#### Task to carry out:
Leave every picture out and give back the lines below from the first through the line that holds "-314,7 +314,7 @@", exactly as written.

#### Record extracts:
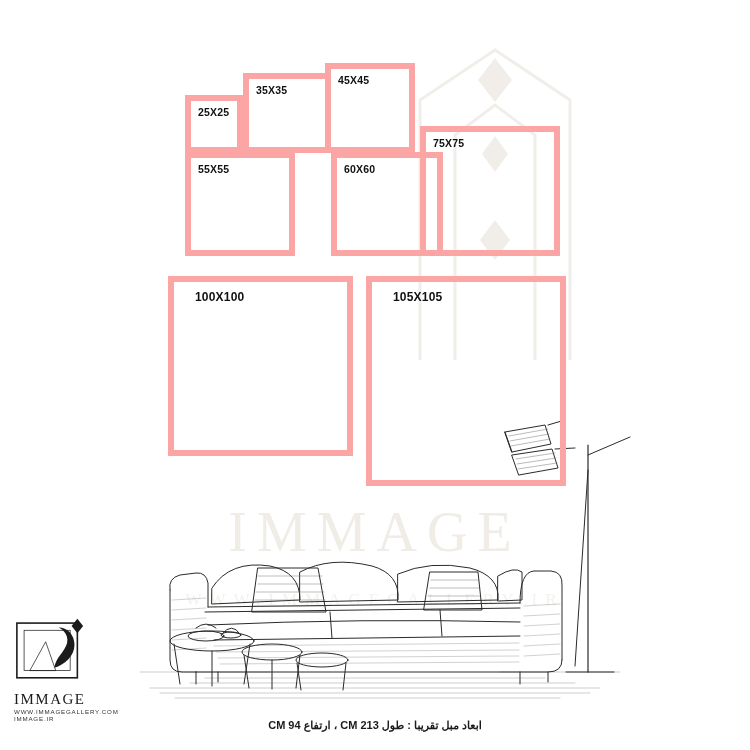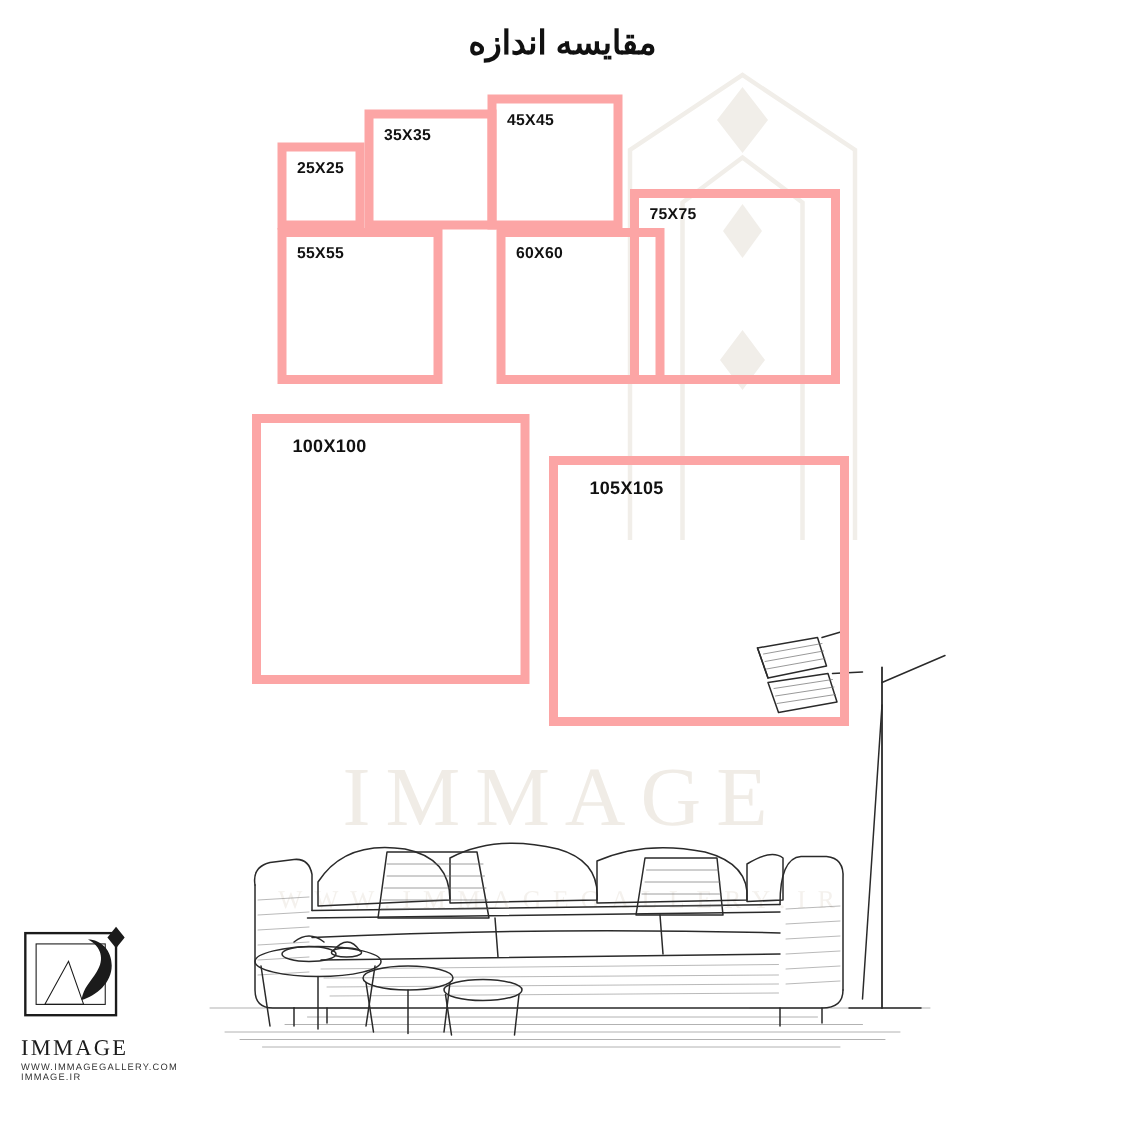--- a/index.html
+++ b/index.html
@@ -182,7 +182,6 @@
     <div id="wm-url">WWW.IMMAGEGALLERY.IR</div>
   </div>
 
-  <div id="title">مقایسه اندازه</div>
 
   <svg id="scene" viewBox="0 0 750 750" aria-hidden="true">
     <g stroke="#2a2a2a" fill="none" stroke-width="1" stroke-linejoin="round" stroke-linecap="round">

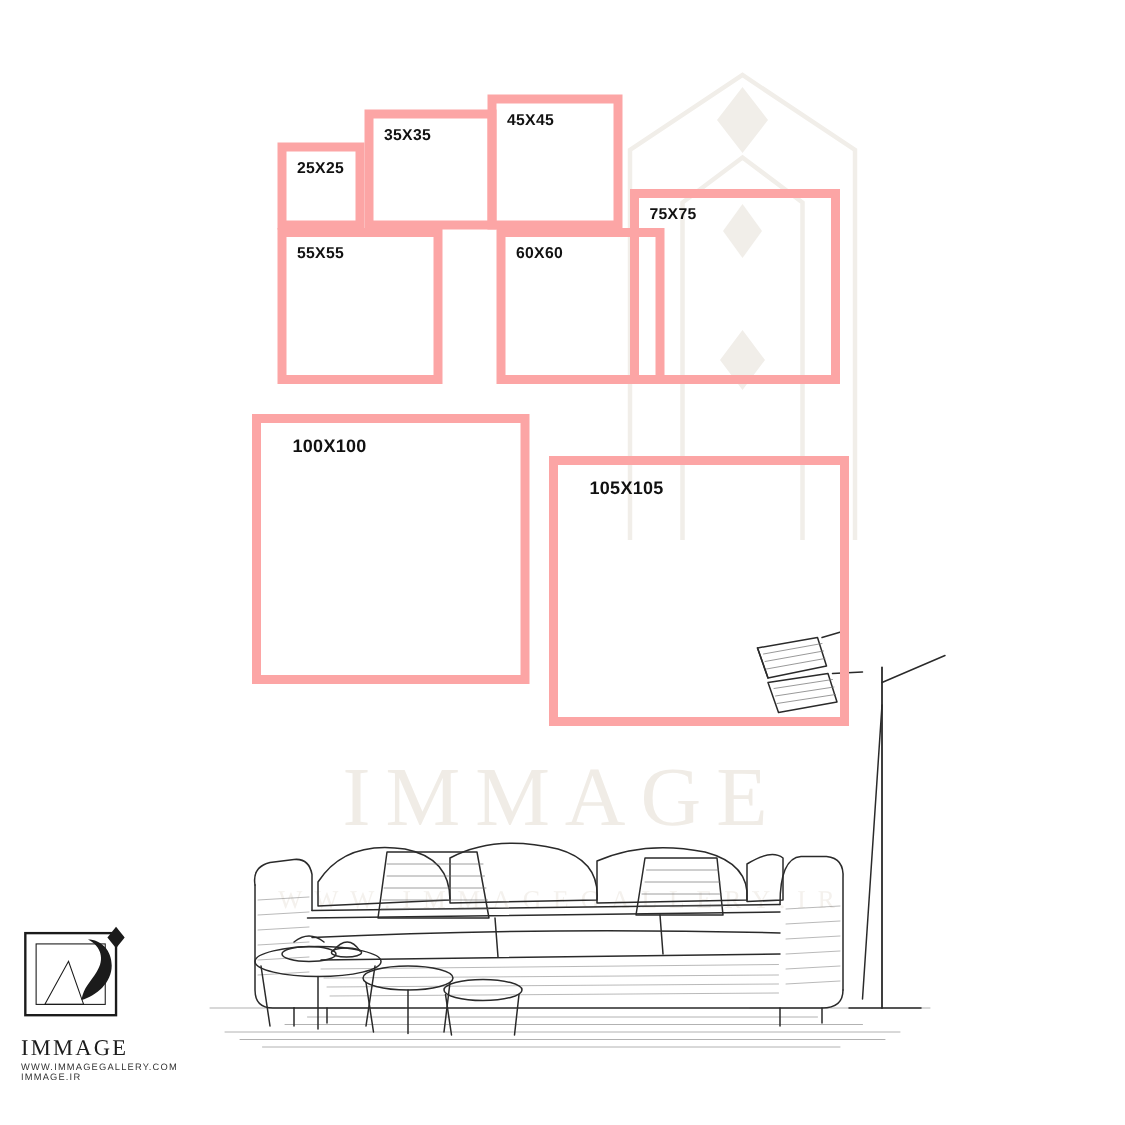--- a/index.html
+++ b/index.html
@@ -314,7 +314,7 @@
       <div class="frame big" style="left: 168px; top: 276px; width: 185px; height: 180px;">
         <div class="flabel">100X100</div>
       </div>
-      <div class="frame big" style="left: 366px; top: 276px; width: 200px; height: 180px; margin-top: 28px;">
+      <div class="frame big" style="left: 366px; top: 276px; width: 200px; height: 210px;">
         <div class="flabel">105X105</div>
       </div>
     </div>

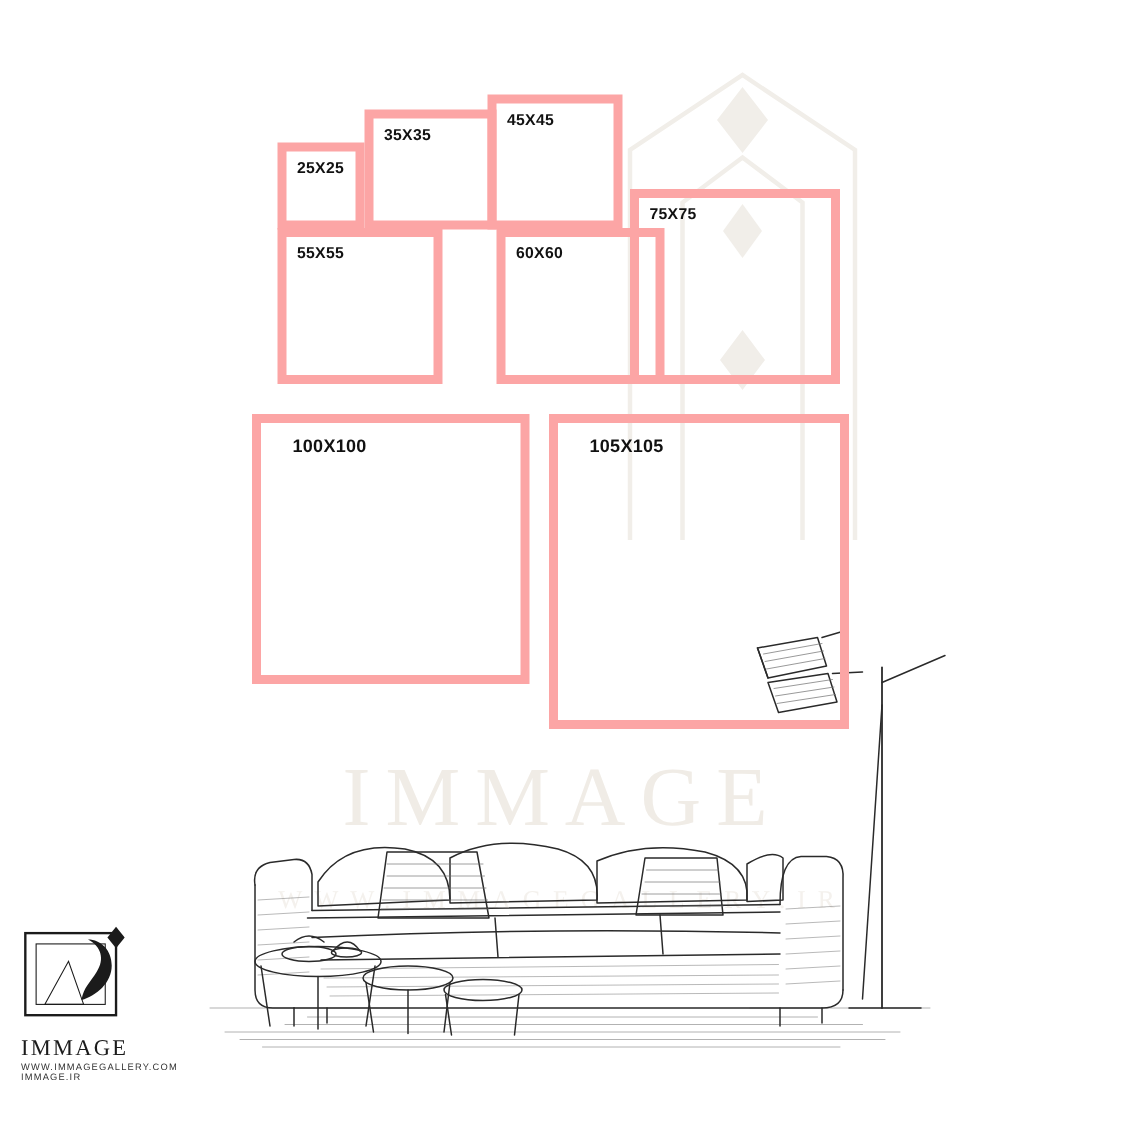--- a/index.html
+++ b/index.html
@@ -332,6 +332,7 @@
     <div id="logo-url2">IMMAGE.IR</div>
   </div>
 
+  <div id="caption">ابعاد مبل تقریبا : طول 213 CM ، ارتفاع 94 CM</div>
 
 </div>
 

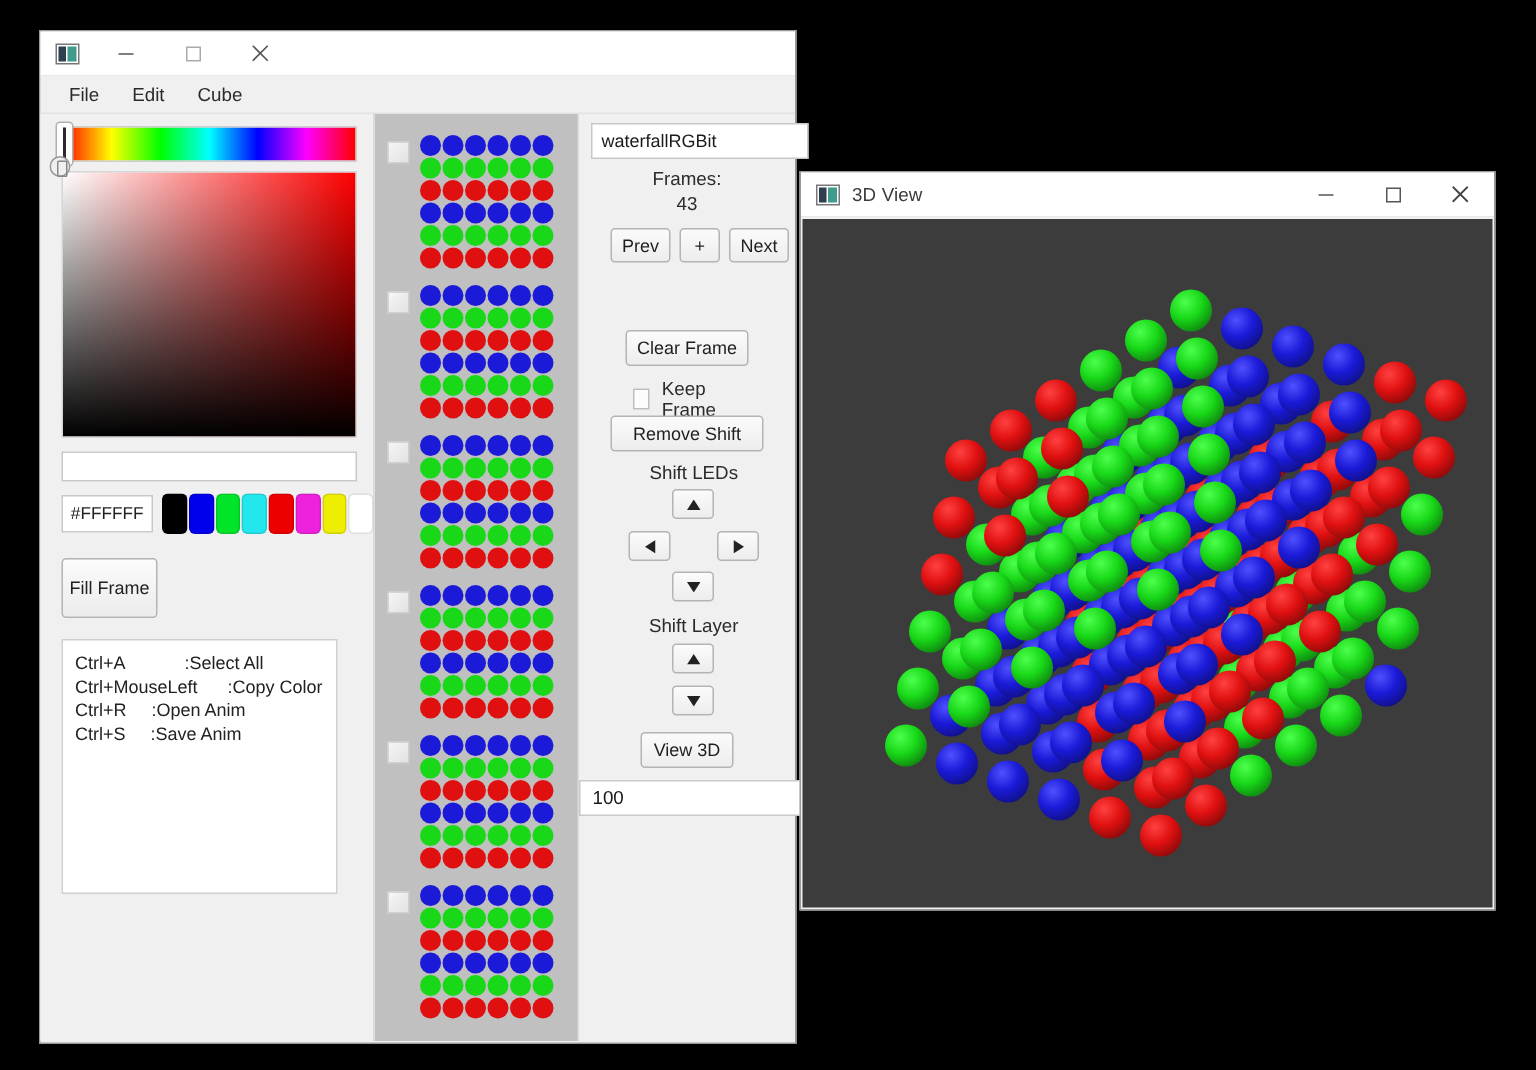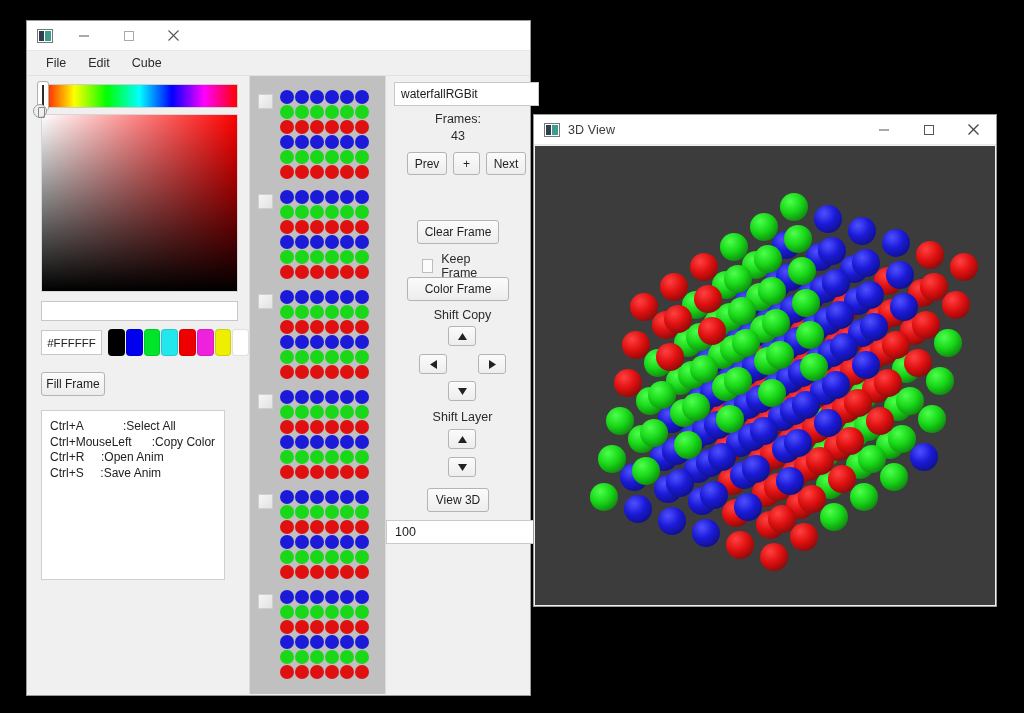--- a/index.html
+++ b/index.html
@@ -489,7 +489,7 @@
           <div class="keep-label">Keep Frame</div>
         </div>
 
-        <div class="btn c-btn btn-remove">Color Frame</div>
+        <div class="btn c-btn btn-remove">Remove Shift</div>
 
         <div class="sec-label lbl-shift-leds">Shift Copy</div>
         <div class="btn arrow-btn ab-up">

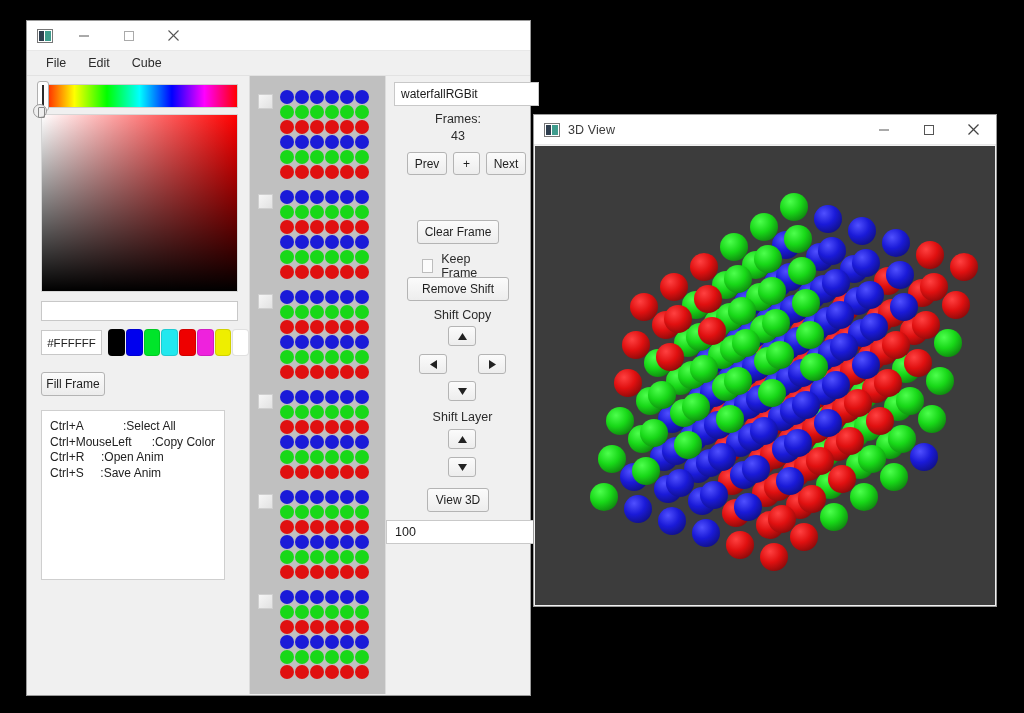--- a/index.html
+++ b/index.html
@@ -491,7 +491,7 @@
 
         <div class="btn c-btn btn-remove">Remove Shift</div>
 
-        <div class="sec-label lbl-shift-leds">Shift Copy</div>
+        <div class="sec-label lbl-shift-leds">Shift LEDs</div>
         <div class="btn arrow-btn ab-up">
           <svg width="9" height="7" viewBox="0 0 9 7">
               <polygon points="4.5,0 9,7 0,7" fill="#222"></polygon>

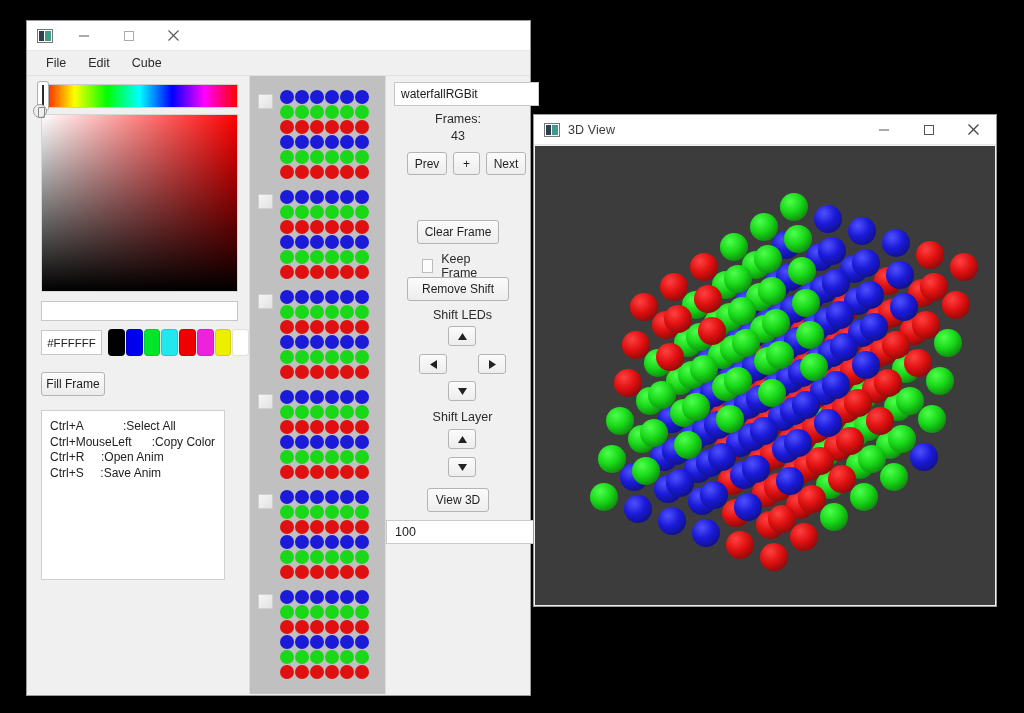--- a/index.html
+++ b/index.html
@@ -84,7 +84,7 @@
   }
   .swatch { width:17px; height:27px; border-radius:4px; border:1px solid rgba(0,0,0,.12); }
   .fill-btn {
-    margin: 16px 0 0 4px; width: 64px; height: 24px; font-size:12px; color:#222;
+    margin: 16px 0 0 4px; width: 64px; height: 40px; font-size:12px; color:#222;
     background: linear-gradient(to bottom,#fbfbfb,#ececec); border:1px solid #b4b4b4; border-radius:3px;
     display:flex; align-items:center; justify-content:center;
   }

#### Answer section:
--- a/index.html
+++ b/index.html
@@ -182,7 +182,6 @@
     <div id="wm-url">WWW.IMMAGEGALLERY.IR</div>
   </div>
 
-  <div id="title">مقایسه اندازه</div>
 
   <svg id="scene" viewBox="0 0 750 750" aria-hidden="true">
     <g stroke="#2a2a2a" fill="none" stroke-width="1" stroke-linejoin="round" stroke-linecap="round">

--- a/index.html
+++ b/index.html
@@ -314,7 +314,7 @@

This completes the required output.